Smartphone Etiquette Tips For Teens

FTC Disclosure

When it comes time to hand our kids their first smartphone we’re often so focused on keeping them safe from predators and bullying that we forget to talk to them about basic smartphone etiquette. Our kids are digital natives so we think they’re familiar with how to use their phone. After all, they have been using our devices for years.

But using our phones and tablets to play games and watch videos didn’t teach them how to be a good smartphone user. It taught them other skills, but not many of the skills we take for granted and just assume our kids know.
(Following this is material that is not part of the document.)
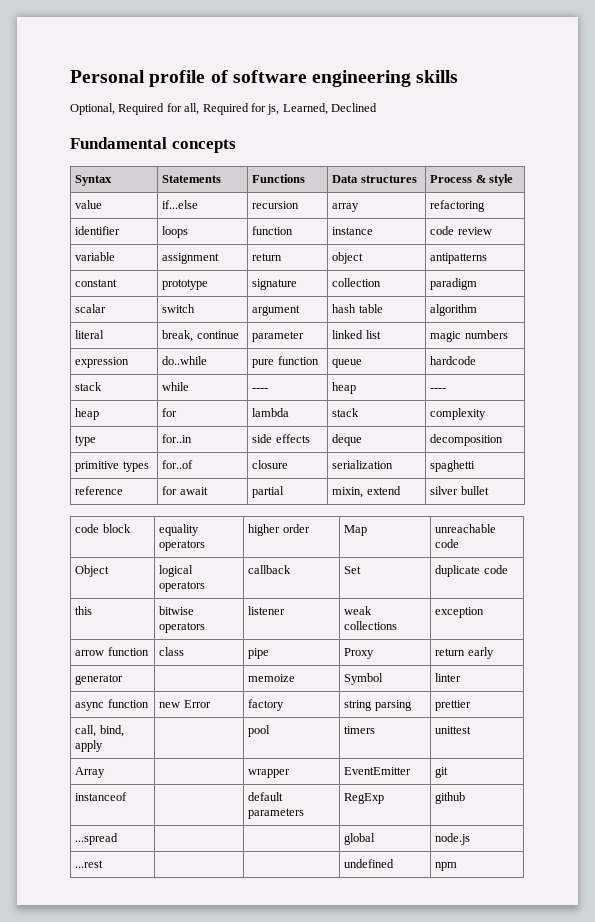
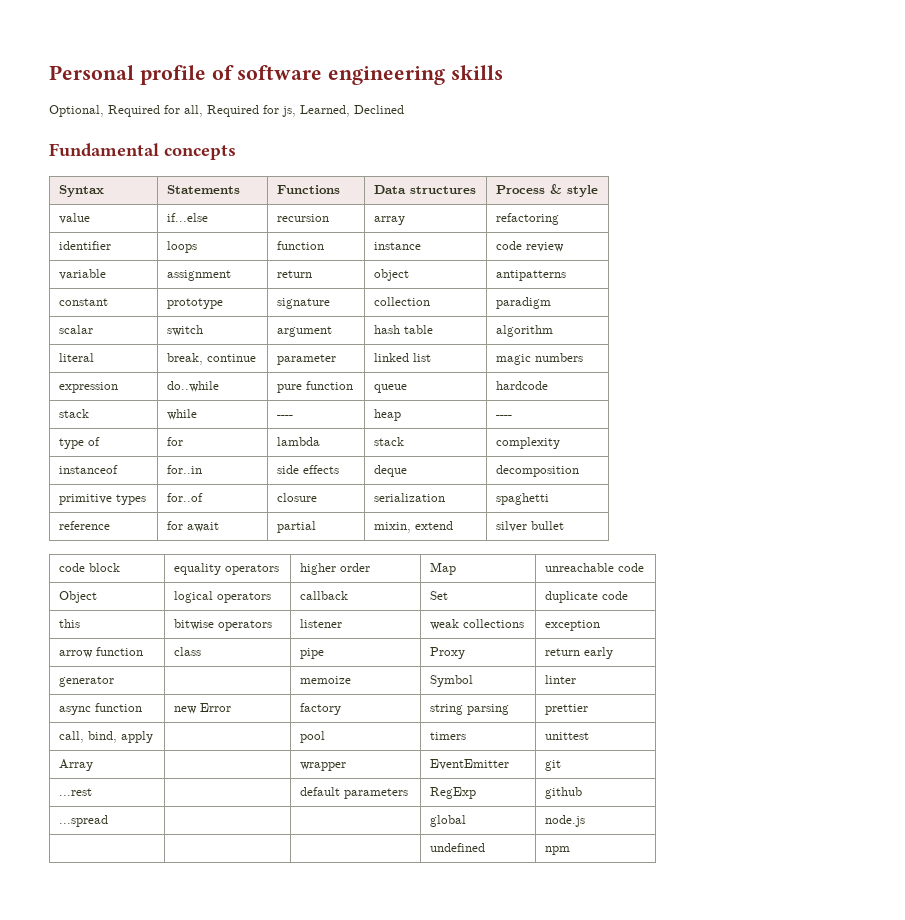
[75,408,100,420] heap -> [58,437,100,449] type of
[75,435,97,446] type -> [58,465,118,474] instanceof
[75,792,128,801] instanceof -> [58,788,92,796] ...rest
[75,860,104,868] ...rest -> (585, 821) none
While we’ve had to weave tech into our parenting, there are many “old school” parenting things we’re still responsible to teach.

6 Smartphone Etiquette Rules for Teens & Tweens

  1. How to properly answer a call. Don’t leave! Seriously, we have to teach our kids how to properly answer a call. Remember, when we grew up we had a landline and often raced our siblings or begged our parents to answer the phone. Some of us even created “an adult voice” so we could convince our parents we’d be OK to stay home by ourselves. But we practiced answering the phone – saying hello, being polite, asking for the person to identify themselves. Sure, there’s caller-ID, but what if they don’t recognize the number but they’re expecting you or another family member to call? What if it’s the school or a potential employer? And, yes, I know, chances are kids will let the call go to voice mail, but one day they may get a job where they have to answer a telephone and I’m sure they won’t want to tell their boss they don’t know how.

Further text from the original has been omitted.